This article describes how to configure your Azure Kubernetes Service (AKS) cluster to send data to Azure Monitor managed service for Prometheus. When you perform this configuration, a containerized version of the Azure Monitor agent is installed with a metrics extension. This sends data to the Azure Monitor workspace that you specify.
Note
The process described here doesn't enable Container insights on the cluster. However, both processes use the Azure Monitor agent. For different methods to enable Container insights on your cluster, see Enable Container insights..
The Azure Monitor metrics agent's architecture utilizes a ReplicaSet and a DaemonSet. The ReplicaSet pod scrapes cluster-wide targets such as kube-state-metrics and custom application targets that are specified. The DaemonSet pods scrape targets solely on the node that the respective pod is deployed on, such as node-exporter. This is so that the agent can scale as the number of nodes and pods on a cluster increases.
The following resource providers must be registered in the subscription of the AKS cluster and the Azure Monitor workspace:
Microsoft.ContainerService
Microsoft.Insights
Microsoft.AlertsManagement
Note
Contributor permission is enough for enabling the addon to send data to the Azure Monitor workspace. You will need Owner level permission in case you're trying to link your Azure Monitor Workspace to view metrics in Azure Managed Grafana. This is required because the user executing the onboarding step, needs to be able to give the Azure Managed Grafana System Identity Monitoring Reader role on the Azure Monitor Workspace to query the metrics.
Enable Prometheus metric collection
Use any of the following methods to install the Azure Monitor agent on your AKS cluster and send Prometheus metrics to your Azure Monitor workspace.
This options enables Prometheus, Grafana, and Container insights on a cluster.
Open the clusters menu in the Azure portal and select Insights.
Select Configure monitoring.
Container insights is already enabled. Select the checkboxes for Enable Prometheus metrics and Enable Grafana. If you have existing Azure Monitor workspace and Garafana workspace, then they're selected for you. Click Advanced settings to select alternate workspaces or create new ones.
Click Configure to save the configuration.
Note
Azure Managed Grafana is not available in the Azure US Government cloud currently.
Prerequisites
The aks-preview extension must be uninstalled by using the command az extension remove --name aks-preview.

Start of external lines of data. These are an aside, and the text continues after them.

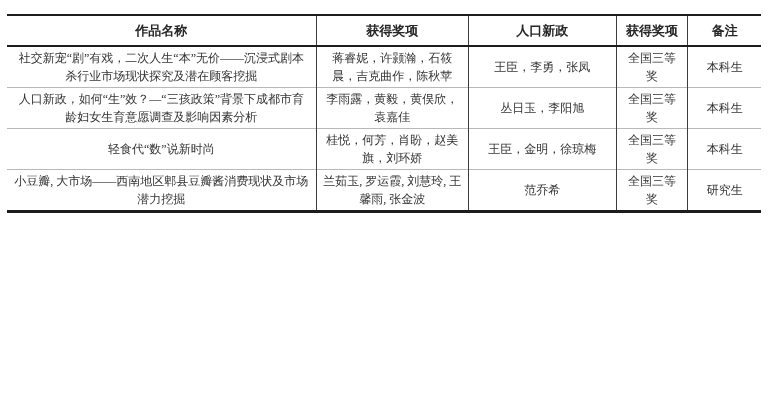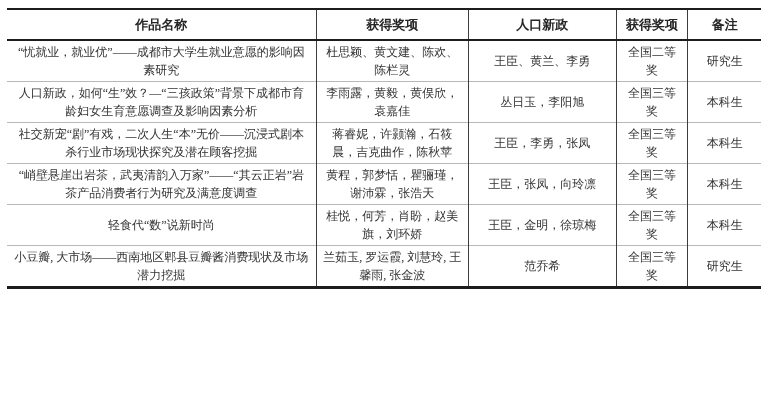"作品名称" .page { padding-top: 8px -> 14px }
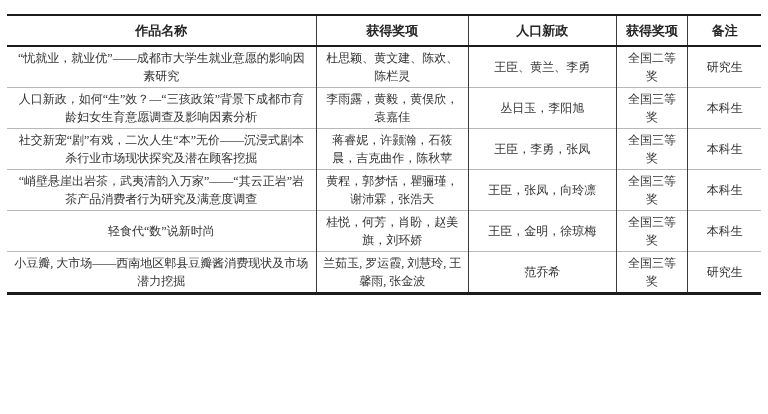"“忧就业，就业优”——成都市大学生就业意愿的影响因素研究" tr { html: <tr> <td>“忧就业，就业优”——成都市大学生就业意愿的影响因素研究</td> <td>杜思颖、黄文建、陈欢、陈栏灵</td> <td>王臣、黄兰、李勇</td> <td>全国二等奖</td> <td>研究生</td> </tr> -> none }
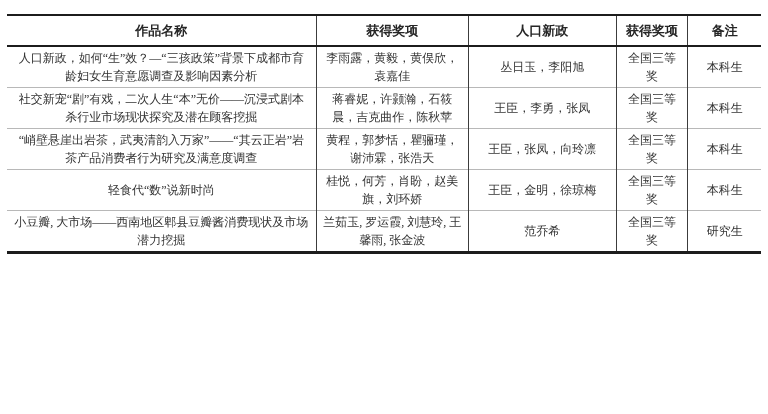"人口新政，如何“生”效？—“三孩政策”背景下成都市育龄妇女生育意愿调查及影响因素" tr { order: before "社交新宠“剧”有戏，二次人生“本”无价——沉浸式剧本杀行业市场现状探究及潜在顾客" -> after "社交新宠“剧”有戏，二次人生“本”无价——沉浸式剧本杀行业市场现状探究及潜在顾客" }
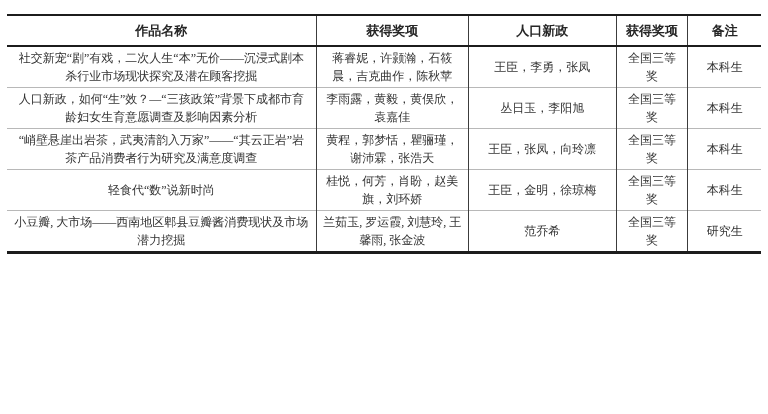"“峭壁悬崖出岩茶，武夷清韵入万家”——“其云正岩”岩茶产品消费者行为研究及满意度" tr { html: <tr> <td>“峭壁悬崖出岩茶，武夷清韵入万家”——“其云正岩”岩茶产品消费者行为研究及满意度调查</td> <td>黄程，郭梦恬，瞿骊瑾，谢沛霖，张浩天</td> <td>王臣，张凤，向玲凛</td> <td>全国三等奖</td> <td>本科生</td> </tr> -> none }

For more information on how to uninstall a CLI extension, see Use and manage extensions with the Azure CLI.
Az CLI version of 2.49.0 or higher is required for this feature. Check the aks-preview version by using the az version command.
Install the metrics add-on
Use az aks create or az aks update with the -enable-azure-monitor-metrics option to install the metrics add-on. Depending on the Azure Monitor workspace and Grafana workspace you want to use, choose one of the following options:
Create a new default Azure Monitor workspace.
If no Azure Monitor workspace is specified, a default Azure Monitor workspace is created in a resource group with the name DefaultRG-<cluster_region> and is named DefaultAzureMonitorWorkspace-<mapped_region>.
az aks create/update --enable-azure-monitor-metrics -n <cluster-name> -g <cluster-resource-group>
Use an existing Azure Monitor workspace.
If the existing Azure Monitor workspace is already linked to one or more Grafana workspaces, data is available in that Grafana workspace.
az aks create/update --enable-azure-monitor-metrics -n <cluster-name> -g <cluster-resource-group> --azure-monitor-workspace-resource-id <workspace-name-resource-id>
Use an existing Azure Monitor workspace and link with an existing Grafana workspace.
This option creates a link between the Azure Monitor workspace and the Grafana workspace.
az aks create/update --enable-azure-monitor-metrics -n <cluster-name> -g <cluster-resource-group> --azure-monitor-workspace-resource-id <azure-monitor-workspace-name-resource-id> --grafana-resource-id <grafana-workspace-name-resource-id>
The output for each command looks similar to the following example:
You can use the following optional parameters with the previous commands:
--ksm-metric-annotations-allow-list is a comma-separated list of Kubernetes annotations keys used in the resource's kube_resource_annotations metric(For ex- kube_pod_annotations is the annotations metric for the pods resource). By default, the kube_resource_annotations(ex - kube_pod_annotations) metric contains only name and namespace labels. To include more annotations, provide a list of resource names in their plural form and Kubernetes annotation keys that you want to allow for them (Example: 'pods=[kubernetes.io/team,...],namespaces=[kubernetes.io/team],...)'. A single * can be provided per resource instead to allow any annotations, but it has severe performance implications.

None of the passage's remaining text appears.